## TRY IT
Copy out the listing in full, exactly as written, but not its pictures.

## INPUT FOR THIS TASK
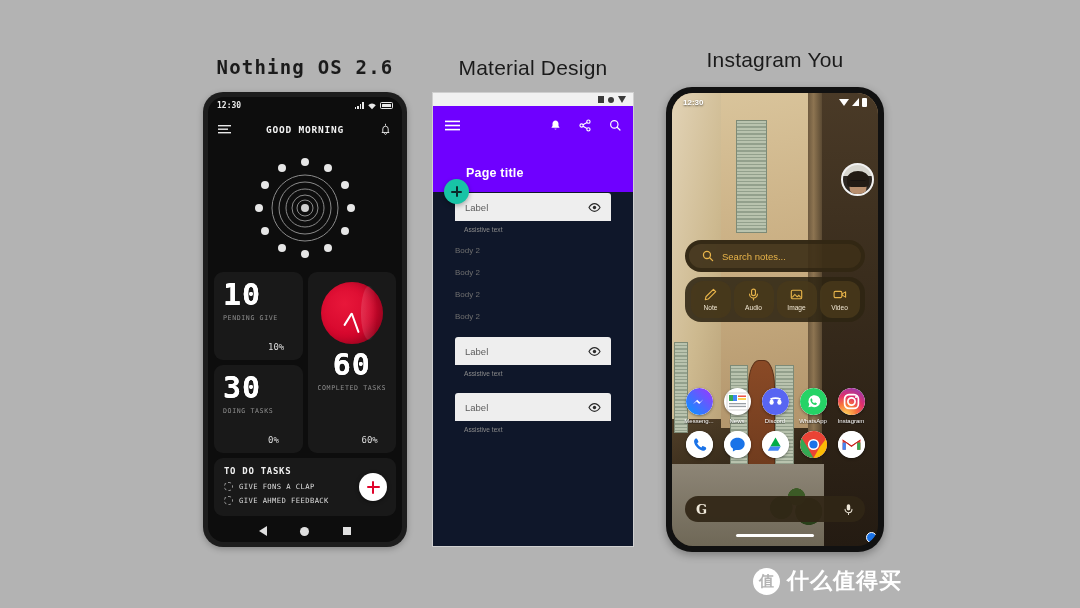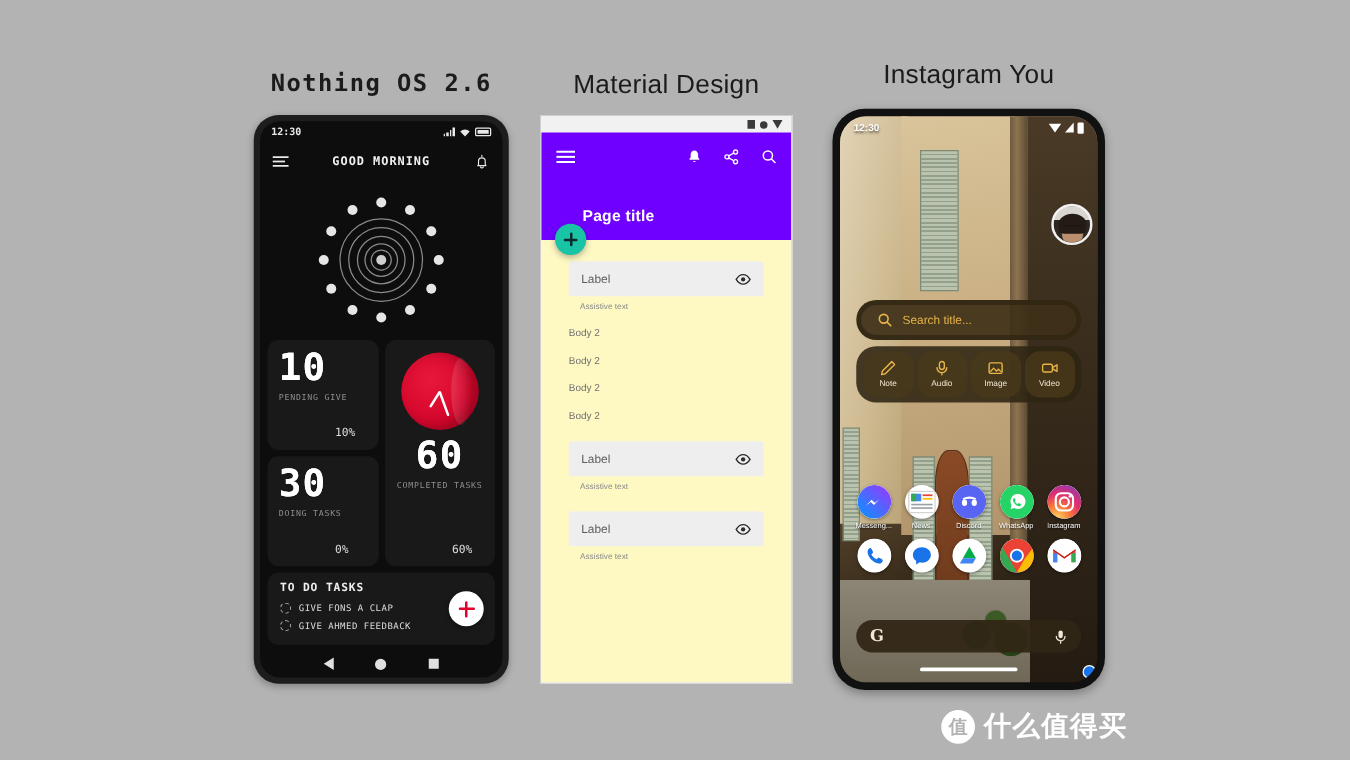--- a/index.html
+++ b/index.html
@@ -195,7 +195,7 @@
   .fab-teal::before, .fab-teal::after { content: ""; position: absolute; background: #0b2b2b; border-radius: 1px; }
   .fab-teal::before { width: 11px; height: 2px; }
   .fab-teal::after { width: 2px; height: 11px; }
-  .p2-body { flex: 1 1 auto; background: #fef9c3; padding: 17px 22px 0 22px; overflow: hidden; }
+  .p2-body { flex: 1 1 auto; background: #0f172a; padding: 1px 22px 0 22px; overflow: hidden; }
   .tf {
     background: #eeeeee; height: 28px; border-radius: 3px 3px 0 0;
     display: flex; align-items: center; justify-content: space-between;

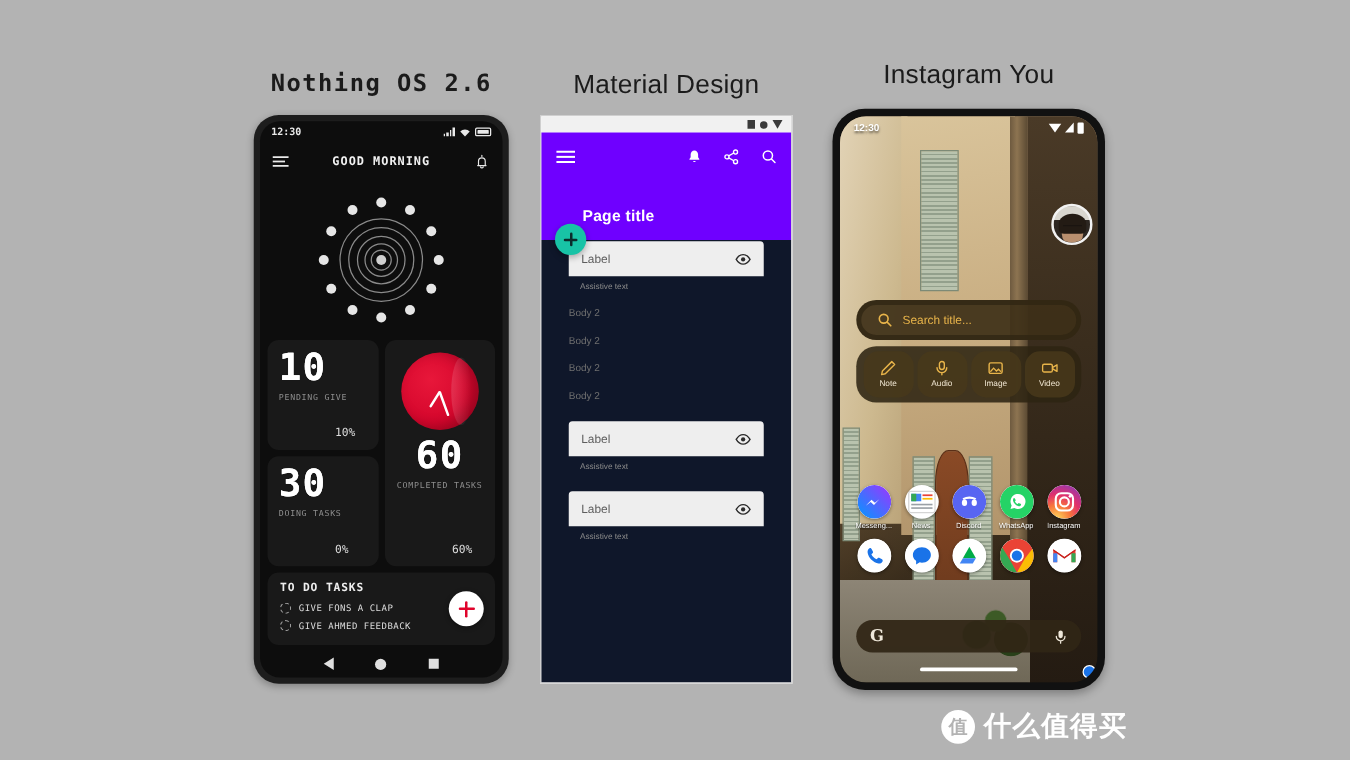--- a/index.html
+++ b/index.html
@@ -548,7 +548,7 @@
               <path d="M9 9 L12.4 12.4"></path>
           </g>
         </svg>
-        <span class="ph">Search title...</span>
+        <span class="ph">Search notes...</span>
       </div>
 
       <div class="keep-actions">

## EXPECTED OUTPUT
--- a/index.html
+++ b/index.html
@@ -195,7 +195,7 @@
   .fab-teal::before, .fab-teal::after { content: ""; position: absolute; background: #0b2b2b; border-radius: 1px; }
   .fab-teal::before { width: 11px; height: 2px; }
   .fab-teal::after { width: 2px; height: 11px; }
-  .p2-body { flex: 1 1 auto; background: #fef9c3; padding: 17px 22px 0 22px; overflow: hidden; }
+  .p2-body { flex: 1 1 auto; background: #0f172a; padding: 1px 22px 0 22px; overflow: hidden; }
   .tf {
     background: #eeeeee; height: 28px; border-radius: 3px 3px 0 0;
     display: flex; align-items: center; justify-content: space-between;

--- a/index.html
+++ b/index.html
@@ -548,7 +548,7 @@
               <path d="M9 9 L12.4 12.4"></path>
           </g>
         </svg>
-        <span class="ph">Search title...</span>
+        <span class="ph">Search notes...</span>
       </div>
 
       <div class="keep-actions">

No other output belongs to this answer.